Reproduce exactly, and only, the lines below from the one containing "- Asana task: asana link" through the one containing "- Terraform modules: kebab-case".

(INPUT MATERIAL begins)

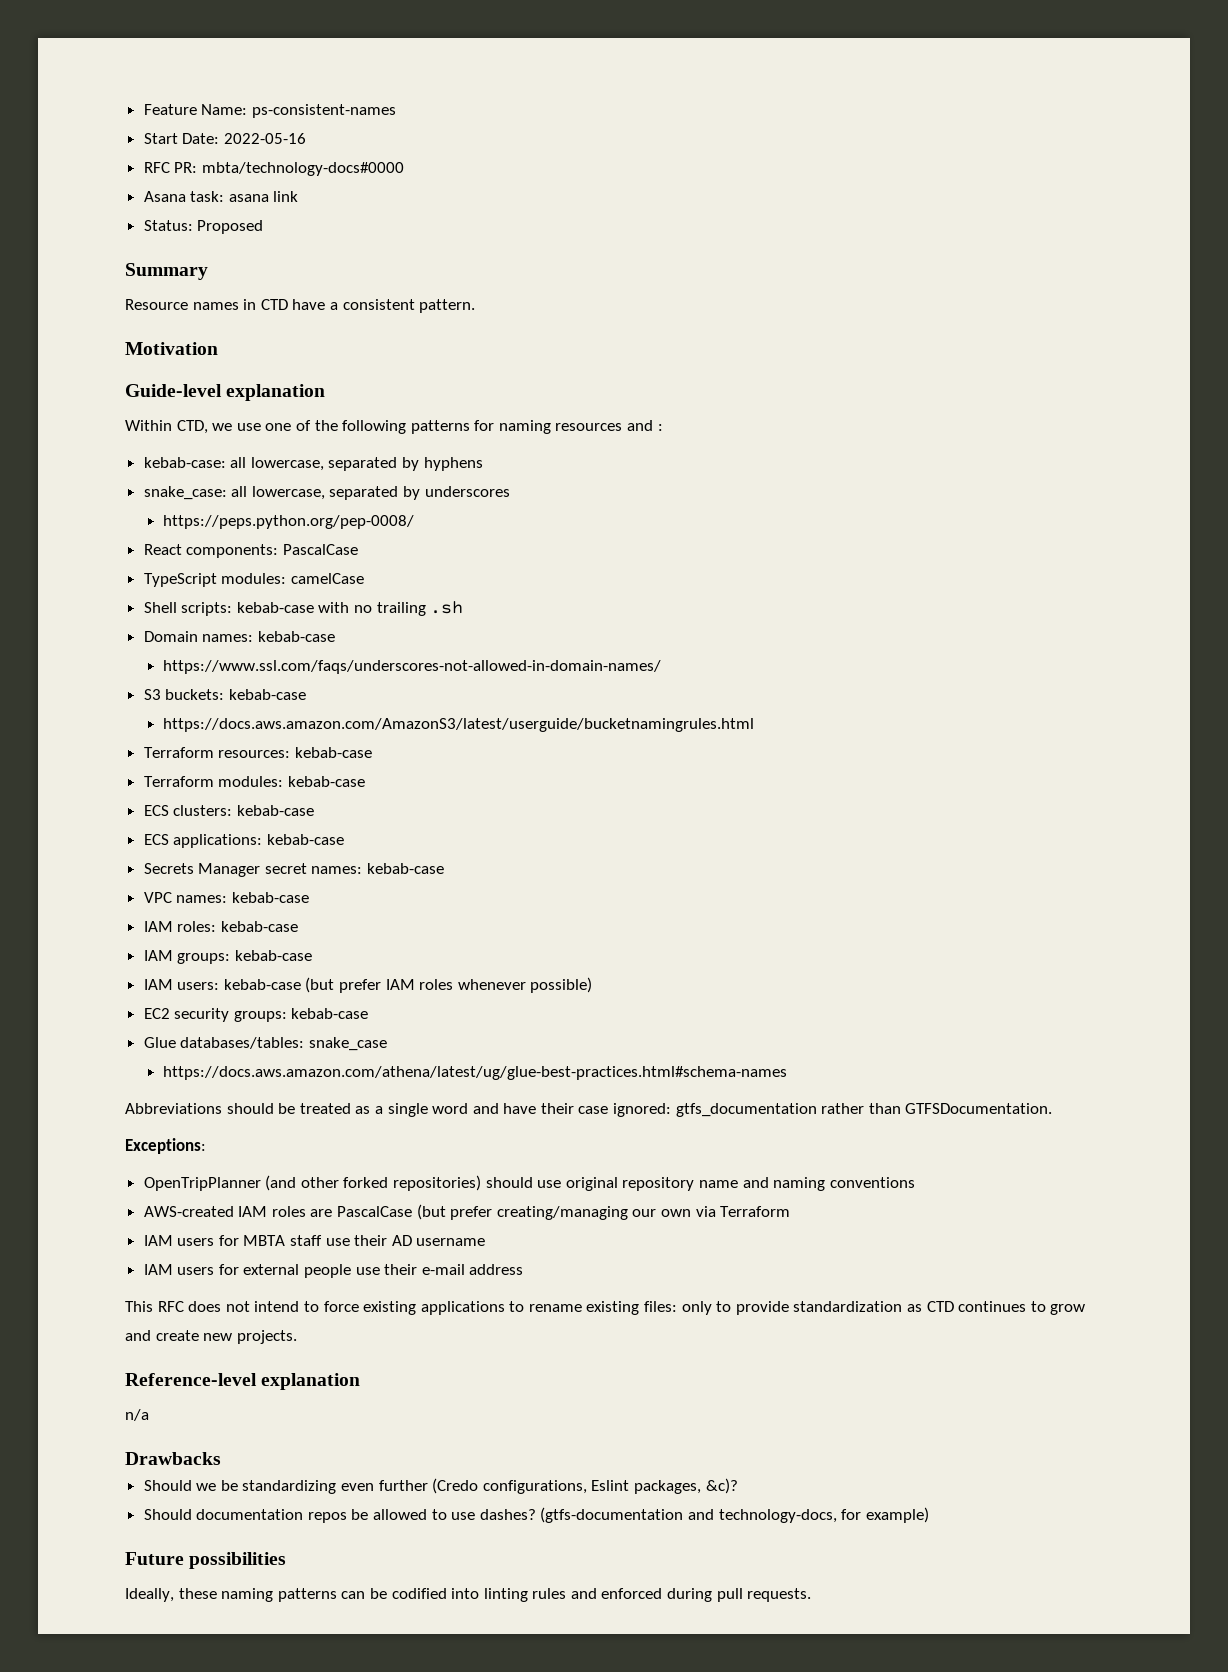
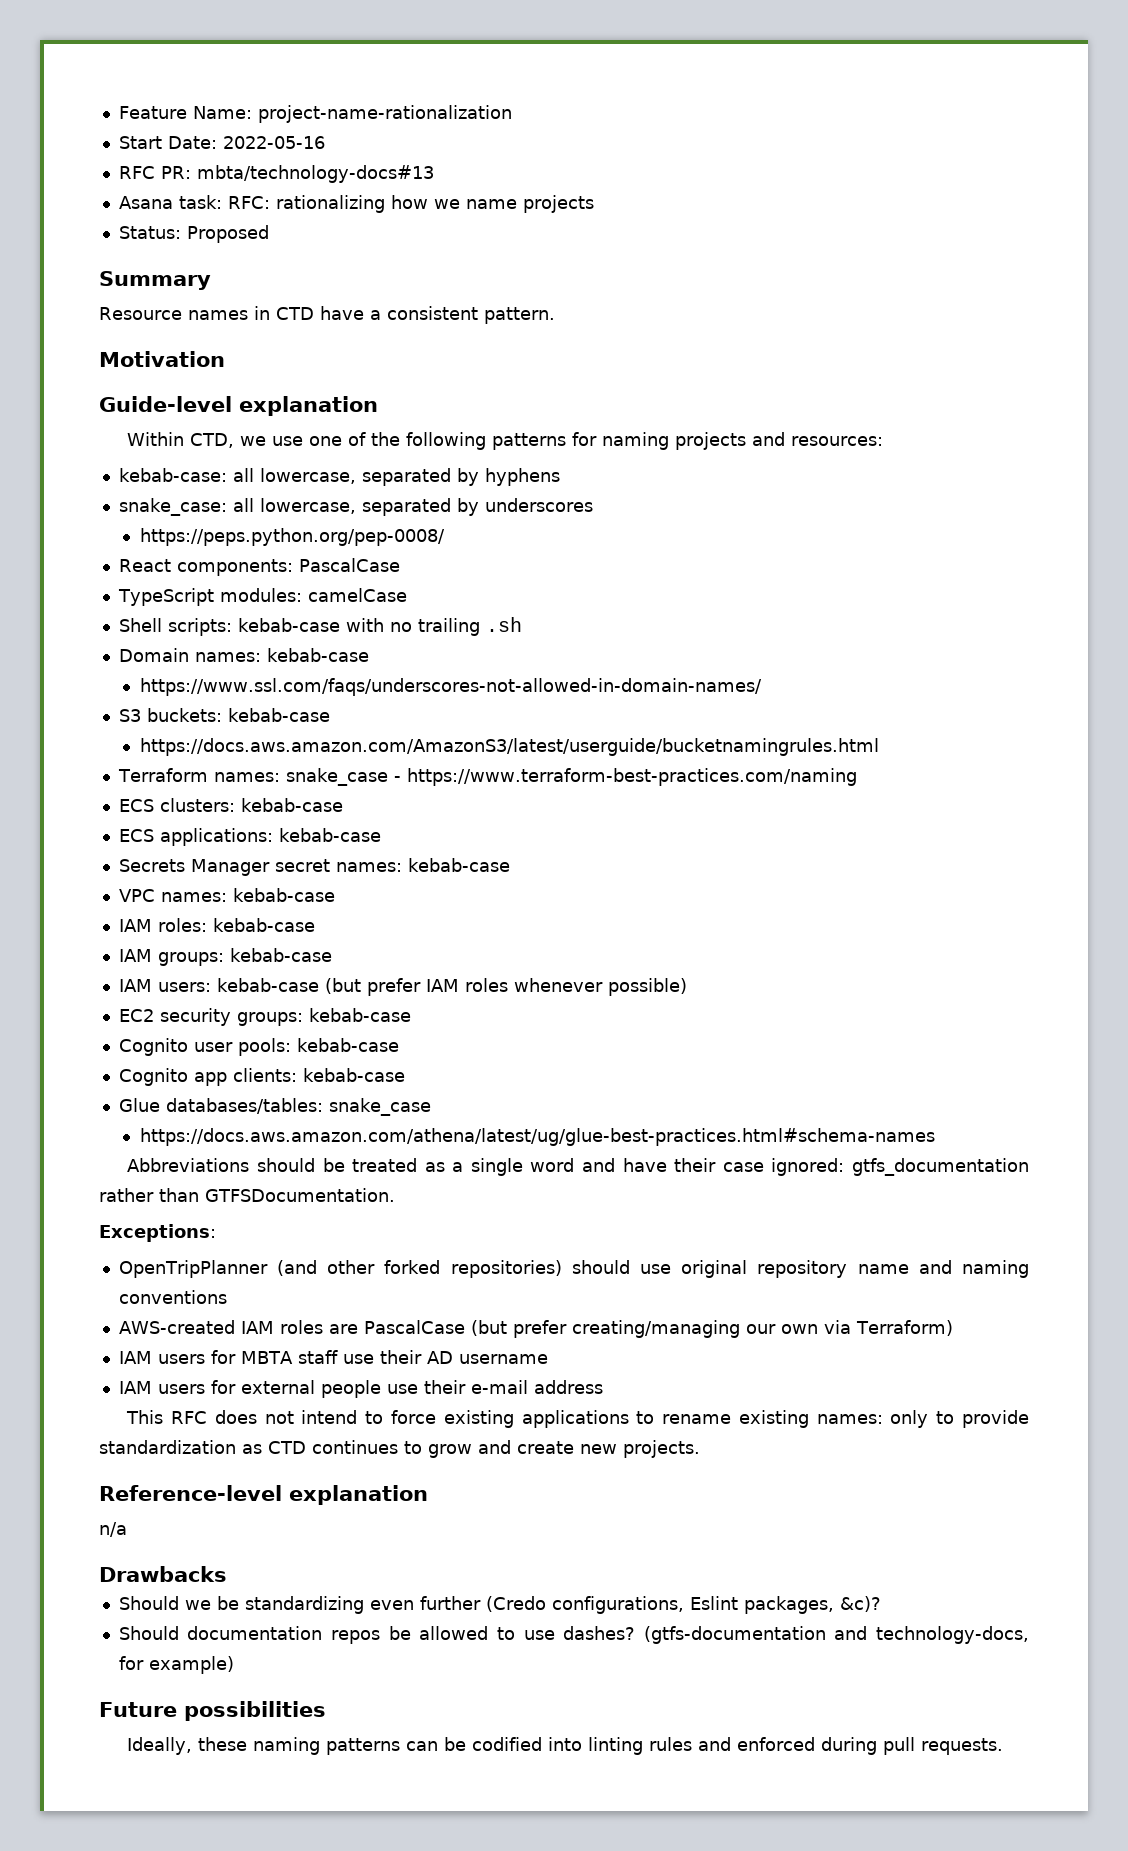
- Feature Name: ps-consistent-names
+ Feature Name: project-name-rationalization
- RFC PR: mbta/technology-docs#0000
+ RFC PR: mbta/technology-docs#13
- Asana task: asana link
+ Asana task: RFC: rationalizing how we name projects
- Within CTD, we use one of the following patterns for naming resources and :
+ Within CTD, we use one of the following patterns for naming projects and resources:
- Terraform resources: kebab-case
- Terraform modules: kebab-case
+ Terraform names: snake_case - https://www.terraform-best-practices.com/naming
+ Cognito user pools: kebab-case
+ Cognito app clients: kebab-case
- AWS-created IAM roles are PascalCase (but prefer creating/managing our own via Terraform
+ AWS-created IAM roles are PascalCase (but prefer creating/managing our own via Terraform)
- This RFC does not intend to force existing applications to rename existing files: only to provide standardization as CTD continues to grow and create new projects.
+ This RFC does not intend to force existing applications to rename existing names: only to provide standardization as CTD continues to grow and create new projects.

(INPUT MATERIAL ends)

### [ANSWER TO THIS PROBLEM]
- Asana task: asana link
+ Asana task: RFC: rationalizing how we name projects
- Within CTD, we use one of the following patterns for naming resources and :
+ Within CTD, we use one of the following patterns for naming projects and resources:
- Terraform resources: kebab-case
- Terraform modules: kebab-case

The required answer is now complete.